Input: Use the code here to generate point sets with around 1000 to 10,000 points, which are mixtures of K Gaussians in 2 dimensions. (Remove the #include "malloc.h" from the source code if you get a compilation error.) Choose K = 3 or 4. As a standard input format for the clustering procedure, the first line of input should have the number of points, and then, each new line should be the x and y coordinate (separated by spaces) of a new point.

Output: The output should be the same format as the input, but each line should be pre-pended with the cluster number (use numbers 1,2,3,...) to which that point belongs. You can visualize the data, as well as the clusters using either gnuplot, or any other software (Matlab, Mathematica) you are comfortable with. No points will be given for developing fancy visual interfaces.

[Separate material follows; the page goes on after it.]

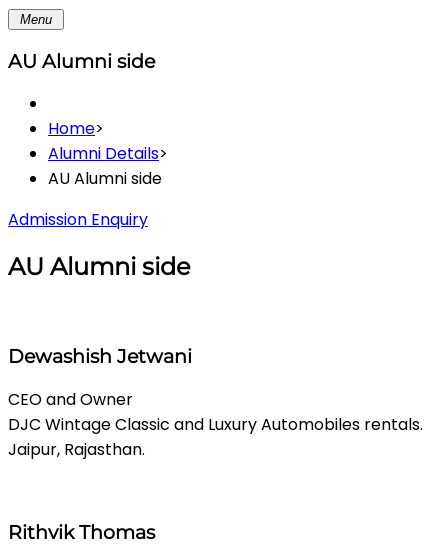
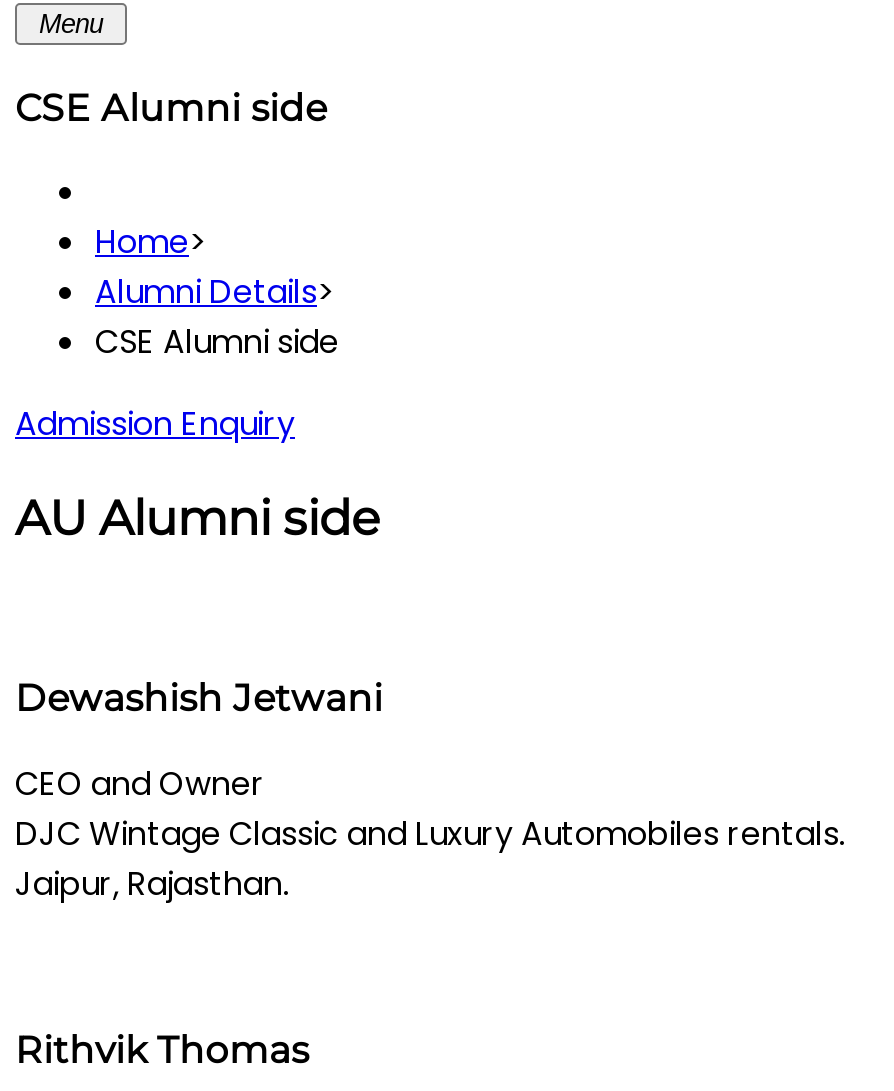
[8,50,155,73] AU Alumni side -> [15,84,327,130] CSE Alumni side
[48,167,162,190] AU Alumni side -> [95,320,339,366] CSE Alumni side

Experiments: Compare the performance of K-medians and agglomerative clustering methods as a function of:
  1. How elliptical the Gaussians are. This can be controlled by making the covariance term much larger than the variance terms. K-medians works best when the Gaussians are spherical, so that the covariance and variance terms are comparable.
  2. The separation between the means of the Gaussians. If the means are close by, the Gaussians overlap and this confuses most clustering algorithms.
  3. The difference between the weights of the clusters. If there is a cluster with very small weight, many algorithms have trouble discerning it as a separate cluster.
Things to Ponder: What is the trade-off between the running time and performance of the various implementations of K-medians? How does the faster implementation scale compared to the rest as the data set size increases? How can the different implementations be combined to improve performance? Read and understand the theoretical analyses/properties of K-means, local search, the online algorithm, the greedy algorithm, and the fast implementation, and summarize these in your own words. Why do K-Means and local search procedures eventually terminate? When is K-medians superior to agglomerative methods, and vice versa? How can we choose the "correct" value of K in K-median clustering methods?

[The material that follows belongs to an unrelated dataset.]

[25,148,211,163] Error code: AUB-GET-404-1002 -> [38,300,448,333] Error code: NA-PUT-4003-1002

As in part I, you will need to produce the code and a document detailing what you did. You will be graded on how you addressed efficiency issues, and on the quality of experiments and discussion.

Part III: Mixture Models

Until now, we assumed no information about what the true underlying clustering was. Suppose instead someone told us that the data was generated by a mixture of Gaussians (as in the code used to generate the input above). Can this information be used to devise a better clustering algorithm? The answer is the EM algorithm, which generalizes the K-Means algorithm described above. Instead of starting with a crude guess of the centers and refining these iteratively, the EM algorithm works as follows (descriptions here, here, and here):
  1. Start with any estimate of the mean and covariance matrices of each of the K Gaussians. 
  2. Computes (by Bayes rule) the probability of each data point being generated by each of the K Gaussians. 
  3. Use these probabilities to assign each data point probabilistically to one of K clusters. 
  4. Compute the sample mean and sample covariance matrices of each of these clusters, and use these new estimates to repeat Steps (2-4). 
  5. What termination criterion must one use here?
Note that K-Means is a special case of EM, where we assume the Gaussians are spherical with the same covariance matrix, and deterministically assign the data point to the most likely Gaussian in Step (3). Therefore, K-Means works best when the Gaussians are identical in shape and spherical, but not very well for elliptical non-isomorphic Gaussians. As with K-Means, this procedure eventually terminates. (Try to understand why!)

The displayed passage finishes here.